Capital punishment in the state had been under official moratorium until this week. This is consistent with a nationwide decline in its usage. Almost two decades of downward trends saw annual executions in the United States fall from their peak of 98 in 1999 to 25 in 2018. Gallup’s latest poll on the subject, which it began conducting periodically in the mid-1980s, found last year that 60 percent of Americans preferred life without parole to execution as a consequence for murder — the biggest majority yet recorded. Broadly speaking, arguments against the death penalty are the closest to conventional wisdom that they’ve been in a long time.

These arguments are myriad. Capital punishment is overwhelmingly racist in application, and the United States is the only developed economy besides Japan to use it.

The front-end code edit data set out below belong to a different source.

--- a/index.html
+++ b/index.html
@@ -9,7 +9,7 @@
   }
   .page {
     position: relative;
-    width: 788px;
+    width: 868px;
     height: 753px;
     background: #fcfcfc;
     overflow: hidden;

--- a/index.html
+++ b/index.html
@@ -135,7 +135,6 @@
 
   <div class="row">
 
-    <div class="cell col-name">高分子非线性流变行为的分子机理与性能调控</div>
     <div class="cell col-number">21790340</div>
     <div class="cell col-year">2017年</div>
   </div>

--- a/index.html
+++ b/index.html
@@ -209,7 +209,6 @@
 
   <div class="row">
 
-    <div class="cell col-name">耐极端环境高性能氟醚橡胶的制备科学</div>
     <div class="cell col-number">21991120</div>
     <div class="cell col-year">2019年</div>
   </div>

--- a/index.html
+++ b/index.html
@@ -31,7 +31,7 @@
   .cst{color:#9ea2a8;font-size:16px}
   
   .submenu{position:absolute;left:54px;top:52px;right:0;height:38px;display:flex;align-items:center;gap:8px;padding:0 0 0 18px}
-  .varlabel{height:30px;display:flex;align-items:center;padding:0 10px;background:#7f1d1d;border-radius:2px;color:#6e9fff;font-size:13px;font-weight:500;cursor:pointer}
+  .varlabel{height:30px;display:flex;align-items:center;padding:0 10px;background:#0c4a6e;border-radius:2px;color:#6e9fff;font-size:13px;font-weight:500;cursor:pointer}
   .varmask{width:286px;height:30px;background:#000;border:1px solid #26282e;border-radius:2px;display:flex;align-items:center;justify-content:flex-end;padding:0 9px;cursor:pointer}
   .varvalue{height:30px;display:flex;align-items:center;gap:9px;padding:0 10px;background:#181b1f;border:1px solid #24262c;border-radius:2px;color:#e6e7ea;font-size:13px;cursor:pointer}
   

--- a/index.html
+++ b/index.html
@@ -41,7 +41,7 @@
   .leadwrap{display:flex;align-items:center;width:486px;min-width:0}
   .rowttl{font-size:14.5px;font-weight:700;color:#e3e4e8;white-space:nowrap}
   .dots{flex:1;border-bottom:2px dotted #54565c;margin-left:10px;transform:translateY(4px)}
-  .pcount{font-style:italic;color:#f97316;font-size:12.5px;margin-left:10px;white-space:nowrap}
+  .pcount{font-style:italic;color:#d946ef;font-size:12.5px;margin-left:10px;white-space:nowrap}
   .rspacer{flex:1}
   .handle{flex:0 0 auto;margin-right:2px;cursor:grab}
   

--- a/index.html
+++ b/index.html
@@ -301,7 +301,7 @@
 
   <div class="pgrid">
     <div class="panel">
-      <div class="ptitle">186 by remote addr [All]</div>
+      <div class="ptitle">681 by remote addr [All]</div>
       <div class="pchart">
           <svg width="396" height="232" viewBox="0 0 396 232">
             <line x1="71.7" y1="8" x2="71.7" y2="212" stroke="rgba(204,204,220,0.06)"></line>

It’s not a demonstrated deterrent against crime, and is notoriously error-prone; a 2014 study from the National Academy of Sciences concluded that at the current rate at which death-row inmates are being exonerated, 4.1 percent of those currently awaiting execution will eventually be found innocent or to have received an unfair trial. Even so, there’s disagreement over how these facts should affect policy. In 2015, nearly two-thirds of Americans still thought the death penalty was morally justified, even though a comparable share acknowledged that innocent people would probably become casualties, that racial minorities were more likely to be executed than white people, and that it wasn’t an effective deterrent, according to the Pew Research Center.

By rejecting these moral acrobatics, Colorado has become the latest of 22 U.S. states to have abolished it. Three others have it under governor-imposed moratoriums, meaning the country is split evenly between states that use capital punishment and those that do not. For advocates, it’s a corrective to years of misguided thinking. “I think [other survivors] have been led by prosecutors and politicians and sometimes family members too, to this hope that they’re going to find peace. They’re going to find closure. Everything is going to be fine,” Gail Rice, a 72-year-old death penalty opponent whose brother, a Denver police officer, was murdered in 1997, told CPR. “And that’s false.”